Si este tipo de políticas han demostrado su ineficacia en los países ricos, en el caso de los países empobrecidos han supuesto, y suponen, auténticos genocidios. Las políticas de cooperación del presidente Bush en África condicionaron toda ayuda a que se utilizase lo que se llamó en su tiempo ABC abstinence, be faithful and condoms, abstinencia, fidelidad y, si no lo puedes remediar, condones, frente a las directrices de Onusida, organización de la ONU para el sida, que recomendaba las políticas CNN, condoms, needless and negociation, condones, jeringuillas (se entiende su intercambio en usuarios de drogas inyectables) y negociación de las prácticas sexuales, con el empoderamiento que esto supone para las personas en situación de clara desigualdad social: mujeres, personas trabajadoras sexuales, hombres que tienen sexo con hombres, personas transexuales…

Un ejemplo de estas nefastas políticas es el caso de Uganda. Uganda es uno de los países africanos que más ayudas internacionales recibe, pero bajo la administración Bush las ayudas en materia de salud fueron condicionadas a poner en práctica las políticas basadas en ABC.

En el año 2006, desde la administración ugandesa se informaba de que los casos de infección de VIH habían disminuido, al mismo tiempo que se había conseguido elevar la edad de inicio en las prácticas sexuales, heterosexuales se entiende. Estos datos, que se publicaron sin ninguna verificación, fueron enseguida propagados por la administración norteamericana y sus valedores de las sectas cristinas fundamentalistas, Iglesia católica incluida, para demostrar que la abstinencia sexual era el arma más eficaz para impedir el crecimiento de la pandemia, en detrimento de la potenciación del uso del preservativo. Estas nefastas políticas fueron monopolizadas por la secta vaticanista para incrementar sus mensajes contra el uso del preservativo, esta vez no bajo el prisma moral, sino, y muy cínicamente, con el pretexto pseudocientífico de que la abstinencia es el mejor arma contra la transmisión del VIH. Y así esta idea fue ampliamente difundida en todos los mensajes que sus dirigentes emitían, en los llamados viajes apostólicos, a la población africana, diezmada por la pandemia y las políticas económicas genocidas de los países ricos.

La ausencia de datos sobre el incremento de las infecciones y sus vías de transmisión es y ha sido una constante en la pandemia del sida.

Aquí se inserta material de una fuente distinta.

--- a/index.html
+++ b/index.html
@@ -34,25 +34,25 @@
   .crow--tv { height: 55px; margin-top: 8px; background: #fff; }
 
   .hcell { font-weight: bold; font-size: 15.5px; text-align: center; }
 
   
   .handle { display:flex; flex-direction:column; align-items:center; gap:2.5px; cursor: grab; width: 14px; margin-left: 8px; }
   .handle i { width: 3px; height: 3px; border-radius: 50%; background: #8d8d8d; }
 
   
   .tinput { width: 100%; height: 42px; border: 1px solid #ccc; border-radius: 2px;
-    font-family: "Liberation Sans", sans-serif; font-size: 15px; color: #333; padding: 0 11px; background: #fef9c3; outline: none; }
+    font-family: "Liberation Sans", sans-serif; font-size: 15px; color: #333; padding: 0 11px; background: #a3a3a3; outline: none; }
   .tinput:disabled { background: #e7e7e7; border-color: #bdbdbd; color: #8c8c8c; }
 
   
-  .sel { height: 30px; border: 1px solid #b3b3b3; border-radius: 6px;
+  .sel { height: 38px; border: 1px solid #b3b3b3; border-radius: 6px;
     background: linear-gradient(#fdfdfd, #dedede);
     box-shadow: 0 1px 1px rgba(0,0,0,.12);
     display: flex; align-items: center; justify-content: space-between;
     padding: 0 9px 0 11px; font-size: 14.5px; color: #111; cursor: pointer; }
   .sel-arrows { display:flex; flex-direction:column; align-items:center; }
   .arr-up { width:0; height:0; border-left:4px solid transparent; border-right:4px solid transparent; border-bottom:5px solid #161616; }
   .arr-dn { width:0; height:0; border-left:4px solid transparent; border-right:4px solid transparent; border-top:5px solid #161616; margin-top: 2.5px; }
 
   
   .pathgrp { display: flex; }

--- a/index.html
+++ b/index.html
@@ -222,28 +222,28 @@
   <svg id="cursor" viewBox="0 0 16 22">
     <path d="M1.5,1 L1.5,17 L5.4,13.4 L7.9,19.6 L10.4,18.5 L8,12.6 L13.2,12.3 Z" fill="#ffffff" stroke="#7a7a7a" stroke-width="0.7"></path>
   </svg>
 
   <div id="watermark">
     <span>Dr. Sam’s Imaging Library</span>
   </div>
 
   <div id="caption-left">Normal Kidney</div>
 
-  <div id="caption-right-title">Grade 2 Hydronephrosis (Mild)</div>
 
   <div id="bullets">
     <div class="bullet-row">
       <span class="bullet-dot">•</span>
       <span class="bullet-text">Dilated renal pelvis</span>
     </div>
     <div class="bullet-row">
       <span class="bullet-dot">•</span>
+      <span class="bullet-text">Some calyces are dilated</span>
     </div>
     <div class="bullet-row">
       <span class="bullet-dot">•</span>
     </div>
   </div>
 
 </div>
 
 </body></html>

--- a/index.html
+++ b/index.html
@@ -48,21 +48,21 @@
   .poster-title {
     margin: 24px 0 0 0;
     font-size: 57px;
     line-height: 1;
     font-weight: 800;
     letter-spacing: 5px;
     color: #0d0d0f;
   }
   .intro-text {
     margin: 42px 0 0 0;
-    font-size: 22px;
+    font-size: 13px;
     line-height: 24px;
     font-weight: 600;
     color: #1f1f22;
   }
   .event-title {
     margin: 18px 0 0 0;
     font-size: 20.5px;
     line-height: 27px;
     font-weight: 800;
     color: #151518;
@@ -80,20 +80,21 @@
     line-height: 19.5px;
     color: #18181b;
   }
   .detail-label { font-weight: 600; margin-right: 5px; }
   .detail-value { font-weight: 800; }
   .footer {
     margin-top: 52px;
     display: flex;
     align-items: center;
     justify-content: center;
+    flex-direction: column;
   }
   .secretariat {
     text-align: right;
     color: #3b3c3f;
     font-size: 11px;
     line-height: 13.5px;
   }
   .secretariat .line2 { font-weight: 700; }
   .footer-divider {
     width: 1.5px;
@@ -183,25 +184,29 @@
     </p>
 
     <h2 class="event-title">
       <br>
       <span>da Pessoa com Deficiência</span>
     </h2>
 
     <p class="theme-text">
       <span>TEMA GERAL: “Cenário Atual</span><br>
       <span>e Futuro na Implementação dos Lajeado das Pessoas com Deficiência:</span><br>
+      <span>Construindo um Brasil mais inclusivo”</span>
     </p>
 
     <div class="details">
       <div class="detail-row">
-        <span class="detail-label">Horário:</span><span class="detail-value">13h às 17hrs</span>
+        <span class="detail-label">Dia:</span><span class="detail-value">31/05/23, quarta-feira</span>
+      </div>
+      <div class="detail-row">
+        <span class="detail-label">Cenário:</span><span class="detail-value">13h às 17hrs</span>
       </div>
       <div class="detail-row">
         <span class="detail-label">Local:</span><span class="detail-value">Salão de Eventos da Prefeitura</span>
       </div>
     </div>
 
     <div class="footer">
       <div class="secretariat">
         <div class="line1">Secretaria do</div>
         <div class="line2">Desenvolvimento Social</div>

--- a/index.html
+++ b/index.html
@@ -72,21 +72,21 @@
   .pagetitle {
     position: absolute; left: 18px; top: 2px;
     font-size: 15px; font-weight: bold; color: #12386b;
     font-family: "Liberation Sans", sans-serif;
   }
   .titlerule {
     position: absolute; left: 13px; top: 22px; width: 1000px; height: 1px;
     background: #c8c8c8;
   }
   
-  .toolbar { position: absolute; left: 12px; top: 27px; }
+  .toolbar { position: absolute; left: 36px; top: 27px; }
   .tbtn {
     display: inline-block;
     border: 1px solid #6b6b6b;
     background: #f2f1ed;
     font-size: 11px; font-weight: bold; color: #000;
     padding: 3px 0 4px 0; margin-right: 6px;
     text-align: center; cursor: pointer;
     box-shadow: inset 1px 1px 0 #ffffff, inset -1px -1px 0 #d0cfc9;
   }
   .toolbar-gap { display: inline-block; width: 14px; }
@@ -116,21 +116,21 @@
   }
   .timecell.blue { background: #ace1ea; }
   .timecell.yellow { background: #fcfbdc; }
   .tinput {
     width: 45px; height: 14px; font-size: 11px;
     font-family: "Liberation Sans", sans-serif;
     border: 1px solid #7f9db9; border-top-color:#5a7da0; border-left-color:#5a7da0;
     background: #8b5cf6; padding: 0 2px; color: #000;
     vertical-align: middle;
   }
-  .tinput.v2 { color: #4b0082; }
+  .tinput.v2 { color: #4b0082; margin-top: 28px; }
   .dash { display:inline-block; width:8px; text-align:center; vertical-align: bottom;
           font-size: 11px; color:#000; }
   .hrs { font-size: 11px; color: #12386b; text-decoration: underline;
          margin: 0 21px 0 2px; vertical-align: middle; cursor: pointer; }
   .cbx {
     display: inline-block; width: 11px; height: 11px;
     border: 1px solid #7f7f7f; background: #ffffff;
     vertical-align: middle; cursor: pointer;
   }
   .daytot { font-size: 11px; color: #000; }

Si en los países occidentales, que se supone más avanzados en cuanto a libertades sexuales, es costosa la recogida de datos por la homofobia imperante, o por la moralina con que se observan las prácticas sexuales no normativas, en países como Uganda, donde no hay medios para la recolección de estos datos (y donde hay una gran tradición homofóbica importada en gran medida por las creencias cristianas, mayoritarias en el país), hay aún más dudas sobre la fiabilidad de esos resultados.

En Uganda, la homosexualidad está castigada con penas de prisión de hasta 14 años y, en la actualidad, su parlamento está estudiando aumentar el castigo hasta la pena de muerte. Una de las formas más transmisibles del VIH es la penetración anal, práctica, por otra parte, que goza de gran predicamento en las relaciones homosexuales entre hombres, pero que está sujeta a duros castigos legales (por no hablar de su rechazo social); en estas circunstancias, ¿cómo se puede dar la más mínima fiabilidad a los datos que se publicitan?

El Vaticano y sus sicarios han hecho del continente africano el campo de batalla para su última cruzada antisexual; sus mensajes, no solo pro abstinencia, sino tales como «los condones no evitan el sida», son, sin lugar a dudas, un claro ejemplo de políticas criminales, con presupuestos racistas y fomentadores de odio; estos mensajes no son condenados por las administraciones públicas a pesar de su ausencia de criterios científicos. De nuevo la ausencia de políticas anti homofóbicas, o la existencia de políticas antianales, siguen produciendo injusticia, sufrimiento y muerte.